--- START ---
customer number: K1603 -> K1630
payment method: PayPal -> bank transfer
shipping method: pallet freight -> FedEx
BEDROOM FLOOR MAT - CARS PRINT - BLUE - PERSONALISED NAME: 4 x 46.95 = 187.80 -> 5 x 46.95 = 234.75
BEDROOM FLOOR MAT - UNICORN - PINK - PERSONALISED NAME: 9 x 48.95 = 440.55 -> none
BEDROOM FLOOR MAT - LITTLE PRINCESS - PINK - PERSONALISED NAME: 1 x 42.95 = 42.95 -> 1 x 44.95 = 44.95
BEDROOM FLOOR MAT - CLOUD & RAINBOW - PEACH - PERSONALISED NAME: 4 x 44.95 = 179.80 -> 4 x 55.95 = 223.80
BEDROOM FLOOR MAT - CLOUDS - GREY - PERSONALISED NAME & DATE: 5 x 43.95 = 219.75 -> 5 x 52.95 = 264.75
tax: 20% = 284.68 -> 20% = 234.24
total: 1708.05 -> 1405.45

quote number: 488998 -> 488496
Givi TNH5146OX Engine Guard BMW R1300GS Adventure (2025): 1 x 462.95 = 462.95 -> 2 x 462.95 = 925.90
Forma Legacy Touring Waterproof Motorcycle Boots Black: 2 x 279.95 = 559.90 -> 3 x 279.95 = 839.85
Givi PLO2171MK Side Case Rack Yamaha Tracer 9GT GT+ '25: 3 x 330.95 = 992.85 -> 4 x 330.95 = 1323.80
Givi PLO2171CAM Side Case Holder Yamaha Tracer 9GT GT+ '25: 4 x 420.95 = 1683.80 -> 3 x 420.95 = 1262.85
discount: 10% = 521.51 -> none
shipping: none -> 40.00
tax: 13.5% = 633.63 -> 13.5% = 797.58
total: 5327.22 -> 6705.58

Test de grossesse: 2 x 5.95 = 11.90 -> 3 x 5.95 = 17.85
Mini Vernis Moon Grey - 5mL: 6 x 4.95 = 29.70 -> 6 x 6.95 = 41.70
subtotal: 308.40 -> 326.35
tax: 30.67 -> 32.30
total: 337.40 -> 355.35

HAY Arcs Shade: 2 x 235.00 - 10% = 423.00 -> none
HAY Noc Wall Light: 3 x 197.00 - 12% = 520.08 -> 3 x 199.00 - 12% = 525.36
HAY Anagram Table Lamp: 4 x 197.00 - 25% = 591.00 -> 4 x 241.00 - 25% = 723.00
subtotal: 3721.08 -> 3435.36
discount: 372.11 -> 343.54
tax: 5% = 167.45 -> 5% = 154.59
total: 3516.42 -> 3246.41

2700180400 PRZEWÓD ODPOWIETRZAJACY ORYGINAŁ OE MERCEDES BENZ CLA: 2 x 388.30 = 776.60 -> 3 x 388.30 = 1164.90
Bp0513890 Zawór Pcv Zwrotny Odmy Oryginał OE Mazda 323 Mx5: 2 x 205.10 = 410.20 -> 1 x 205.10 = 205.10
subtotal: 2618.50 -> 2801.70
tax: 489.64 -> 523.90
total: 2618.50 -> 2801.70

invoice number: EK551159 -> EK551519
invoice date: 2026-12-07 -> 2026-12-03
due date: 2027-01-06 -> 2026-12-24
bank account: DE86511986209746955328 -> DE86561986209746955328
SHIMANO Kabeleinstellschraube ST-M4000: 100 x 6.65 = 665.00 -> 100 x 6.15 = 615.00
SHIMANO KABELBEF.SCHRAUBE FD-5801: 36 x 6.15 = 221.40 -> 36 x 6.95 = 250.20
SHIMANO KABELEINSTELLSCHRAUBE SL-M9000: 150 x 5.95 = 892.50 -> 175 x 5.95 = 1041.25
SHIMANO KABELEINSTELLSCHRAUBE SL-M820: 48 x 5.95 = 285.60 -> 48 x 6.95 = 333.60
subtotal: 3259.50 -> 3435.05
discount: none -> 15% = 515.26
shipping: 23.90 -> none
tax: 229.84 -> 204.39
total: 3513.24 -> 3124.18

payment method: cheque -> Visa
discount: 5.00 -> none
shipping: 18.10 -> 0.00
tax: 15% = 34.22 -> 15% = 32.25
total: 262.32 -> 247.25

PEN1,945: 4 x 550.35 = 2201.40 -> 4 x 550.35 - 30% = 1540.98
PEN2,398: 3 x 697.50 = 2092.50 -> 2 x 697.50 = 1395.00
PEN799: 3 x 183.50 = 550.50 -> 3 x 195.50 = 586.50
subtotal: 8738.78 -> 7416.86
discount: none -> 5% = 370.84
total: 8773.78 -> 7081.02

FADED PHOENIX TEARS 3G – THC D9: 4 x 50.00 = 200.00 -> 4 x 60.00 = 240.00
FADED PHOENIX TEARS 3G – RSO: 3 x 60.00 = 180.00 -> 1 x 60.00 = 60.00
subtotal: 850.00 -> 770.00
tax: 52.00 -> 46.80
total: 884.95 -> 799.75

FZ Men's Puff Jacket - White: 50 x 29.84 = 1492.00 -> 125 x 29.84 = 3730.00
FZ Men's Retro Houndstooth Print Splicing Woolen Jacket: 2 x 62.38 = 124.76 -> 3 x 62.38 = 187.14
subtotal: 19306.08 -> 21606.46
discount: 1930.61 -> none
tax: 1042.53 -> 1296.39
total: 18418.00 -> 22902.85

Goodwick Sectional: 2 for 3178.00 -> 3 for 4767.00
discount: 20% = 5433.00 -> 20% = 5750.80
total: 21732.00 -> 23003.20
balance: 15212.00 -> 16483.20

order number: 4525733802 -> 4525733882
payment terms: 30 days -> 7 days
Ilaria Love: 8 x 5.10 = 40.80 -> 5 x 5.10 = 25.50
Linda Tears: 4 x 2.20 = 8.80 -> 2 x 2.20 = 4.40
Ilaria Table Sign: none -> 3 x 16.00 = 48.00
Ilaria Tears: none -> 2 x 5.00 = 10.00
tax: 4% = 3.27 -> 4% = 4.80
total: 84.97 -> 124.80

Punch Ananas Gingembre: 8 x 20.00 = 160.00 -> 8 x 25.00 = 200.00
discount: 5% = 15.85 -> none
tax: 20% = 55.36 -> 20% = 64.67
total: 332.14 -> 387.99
--- END ---
The response should hold exactly the lines starting at the line with "subtotal: 8738.78 -> 7416.86" and ending at the line with "total: 18418.00 -> 22902.85", and no other line of the material above.

subtotal: 8738.78 -> 7416.86
discount: none -> 5% = 370.84
total: 8773.78 -> 7081.02

FADED PHOENIX TEARS 3G – THC D9: 4 x 50.00 = 200.00 -> 4 x 60.00 = 240.00
FADED PHOENIX TEARS 3G – RSO: 3 x 60.00 = 180.00 -> 1 x 60.00 = 60.00
subtotal: 850.00 -> 770.00
tax: 52.00 -> 46.80
total: 884.95 -> 799.75

FZ Men's Puff Jacket - White: 50 x 29.84 = 1492.00 -> 125 x 29.84 = 3730.00
FZ Men's Retro Houndstooth Print Splicing Woolen Jacket: 2 x 62.38 = 124.76 -> 3 x 62.38 = 187.14
subtotal: 19306.08 -> 21606.46
discount: 1930.61 -> none
tax: 1042.53 -> 1296.39
total: 18418.00 -> 22902.85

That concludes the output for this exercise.